Microfluidic Large Scale Integration and its Application in Image Based Microflow Cytometry
Yu, Bo Yang
MetadataShow full item record
An intelligent image processing algorithm is designed to automatically classify microscopic images of yeast cells in a microfluidic channel environment. The development process used stationary cell images as training data. The images are enhanced to reduce background noise, and a robust segmentation algorithm is developed to extract geometrical features including compactness, axis ratio, and bud size.
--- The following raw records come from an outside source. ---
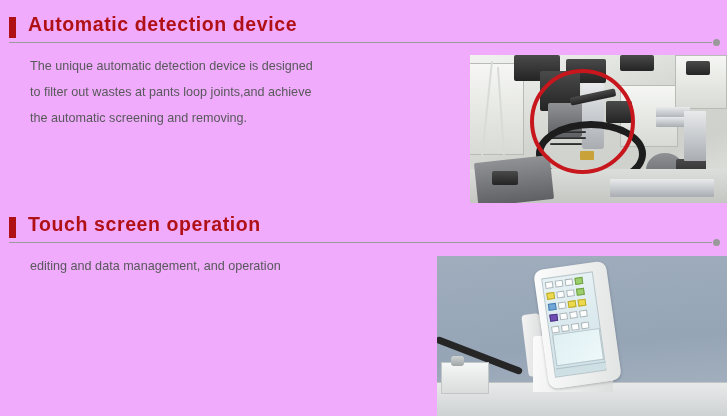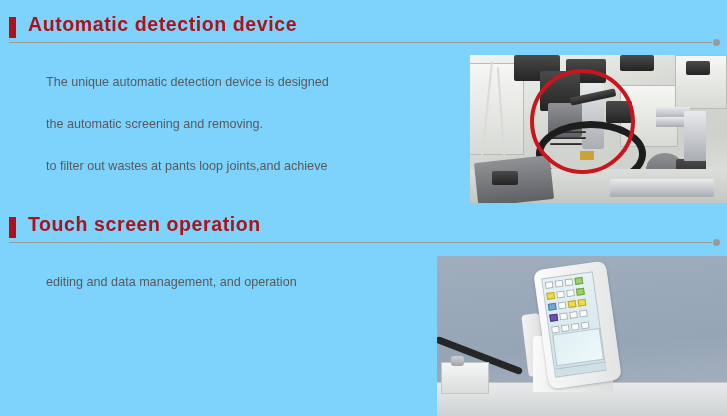"Automatic detection device" .page { background: #7dd3fc -> #f0abfc }
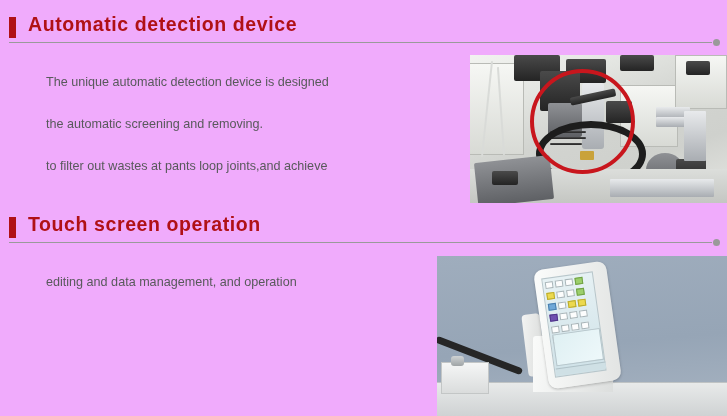"The unique automatic detection device" .body-copy p { margin: 16px -> 0 }
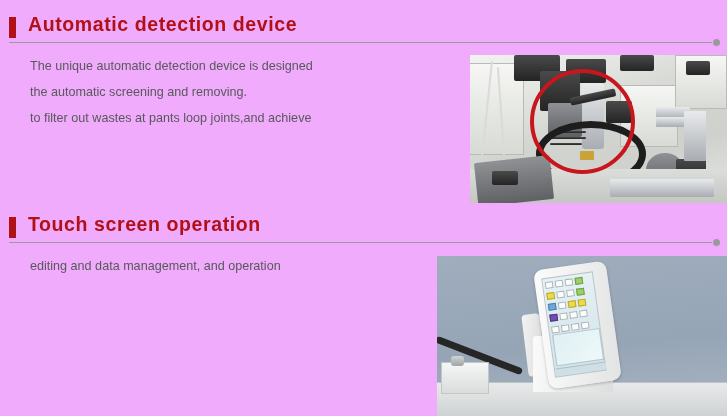"the automatic screening and removing." p { order: before "to filter out wastes at" -> after "to filter out wastes at" }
The features are then used for classification, and the accuracies of various machine-learning classification algorithms are compared. The linear support vector machine, distance-based classification, and k-nearest-neighbour algorithm were the classifiers used. The performance variations of the system under various illumination and focusing conditions are also tested. The results suggest it is possible to automatically classify yeast cells based on their morphological characteristics with noisy and low-contrast images. A micro fabricated cell sorter chip is then designed for the purpose of cell sorting using the above mentioned algorithm. A review of existing cytometry techniques is conducted to justify the choices of detection and flow control technologies. Then the chip structure is designed. Experiments are conducted with different channel dimensions and chip layouts to optimize the fabrication process and sample focusing performances, a sorting simulation is conducted using fluorescent beads to optimize the detection system parameters and verify the sorting accuracy. A cell counting experiment is also performed, the system was able to detect and classify cells with very high accuracy, with a throughput of 1.5 cells per second. Due to equipment and time limitation, cell sorting was not verified. This thesis project shows the goal of implementing mLSI at Waterloo Microfluidic Laboratory was successfully achieved, and imaging detection and mLSI can be used to produce a cell sorter capable of detecting and classifying yeast cells in different cell cycle phases. Recommendations are made at the end for improvements in the mLSI system, and the application of the cell sorter in detecting protein factors in budding yeast cells.